As the wizard moved further into the marketplace Casula wondered what would happen if he just ran off with the rest of the villagers. He’d offer for Fleming to come to and they could both leave the wizard up to his own devices. With no one by him he’d hopefully feel helpless and toddle on back home.
“Hey,” he whispered to Fleming. “What if we just leave him here?”

“And what’d we do?”

He shrugged. “I’ve accrued a few things from the oldie over the years, I wouldn’t mind settling down in the next town over. You haven’t been paid at all yet so there’s something for you too.”

Stewart considered it. With a bit of money this could be his chance to get away and really get things sorted inside of hiding out with a grumpy wizard. It seemed like the perfect opportunity.

“I’m in.”

Casula patted him on the back.

“Let’s go then.” They turned around and begun to softly walk in the other direction.

“Stuart!” Both men turned instantly.

The wizard was looking at them and even though he was far away they could tell he was stern.
“What are you doing?”

“I saw some better peaches over here, I’m just getting some for you.”

“Well come over here the both of you.”

They two men looked at each other despairingly.

“We’ll make our escape later,” Casula said.

Both with a deflated thump in their step they returned to the wizard.

He was peering down at something on the ground rather curiously, and prodding it with his stick.

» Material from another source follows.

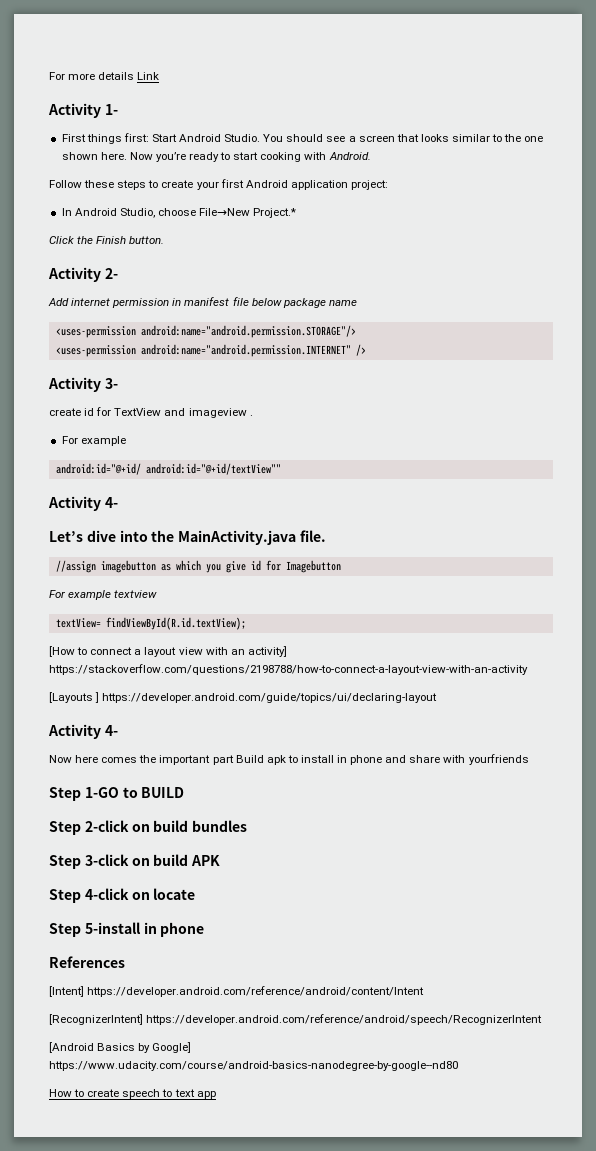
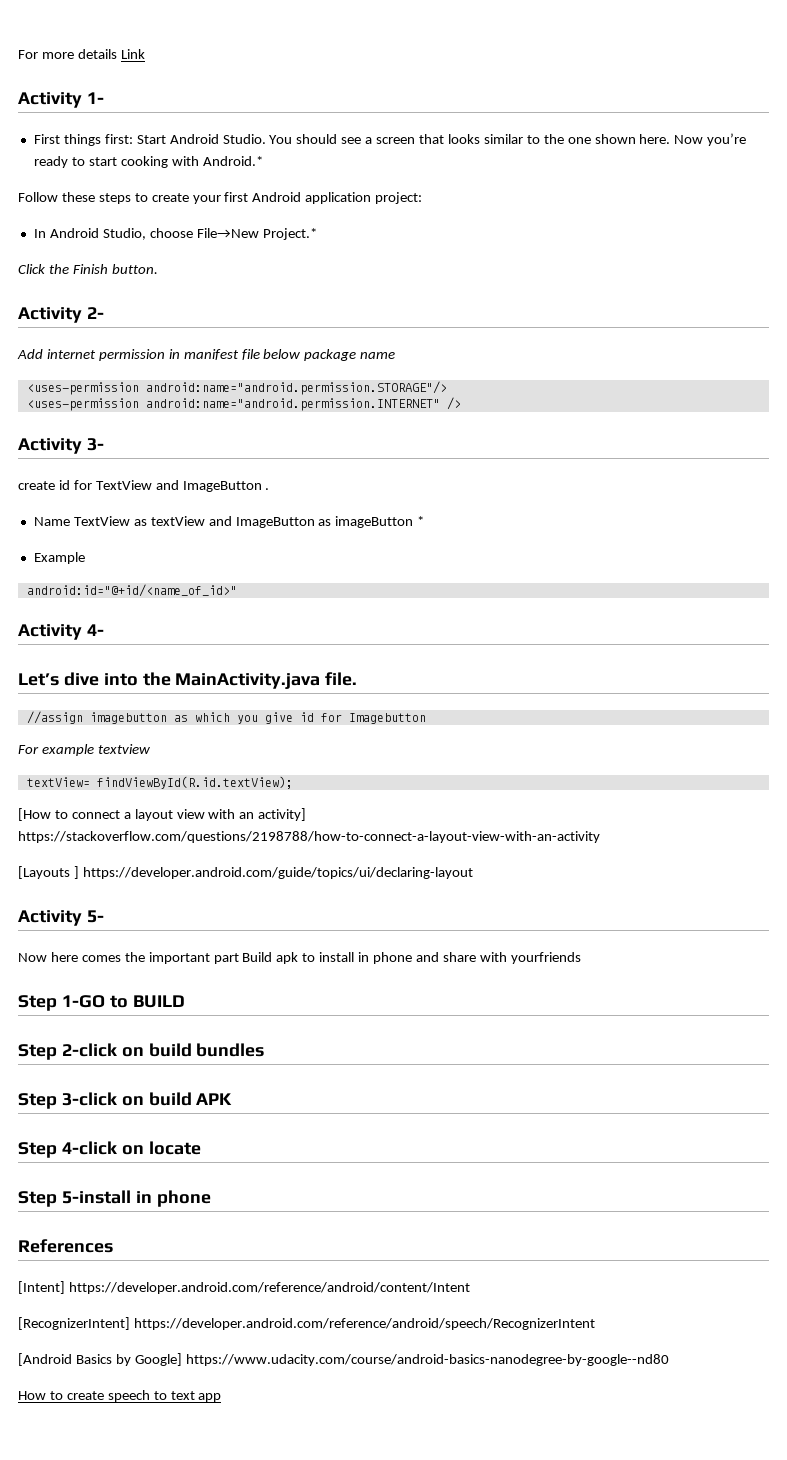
[328,152,371,160] Android. -> [202,156,263,166] Android.*
[188,408,247,418] imageview -> [182,481,262,492] ImageButton
[61,436,126,446] [55,463,281,475] For example // android:id="@+id/ android:id="@+id/textView"" -> [33,516,425,528] [33,552,85,564] [26,584,237,597] Name TextView as textView and ImageButton as imageButton * // Example // android:id="@+id/<name_of_id>"
[104,725,118,736] 4- -> [86,910,104,923] 5-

“It’s a dead parrot,” Casula told him upon getting closer.

“It would make an excellent pet.”

“A live one would be better.” Casula put his hand on the wizard’s arm to pull him away. In the corner of his eye he could see some people poking around a corner and he hoped they would return to their hiding. If there was no people around then hopefully the wizard would get bored and decide to return home.

It wasn’t so much that people were afraid of the wizard hurting them, they were afraid the wizard would take an interest in them. They all knew the track record of the wizard’s enemies, and how they had all started as friends, then become good friends and eventually either getting flattened by assorted animals or leaving the town in the dead of night. No one wanted to be friends with the wizard. What none of them knew was that this time the wizard was looking to get an enemy straight from the get go. If they had known this they may have come out and gone about their daily business, because the wizard was not just going to gain an enemy from an everyday joe.

The wizard was poking the dead parrot once again.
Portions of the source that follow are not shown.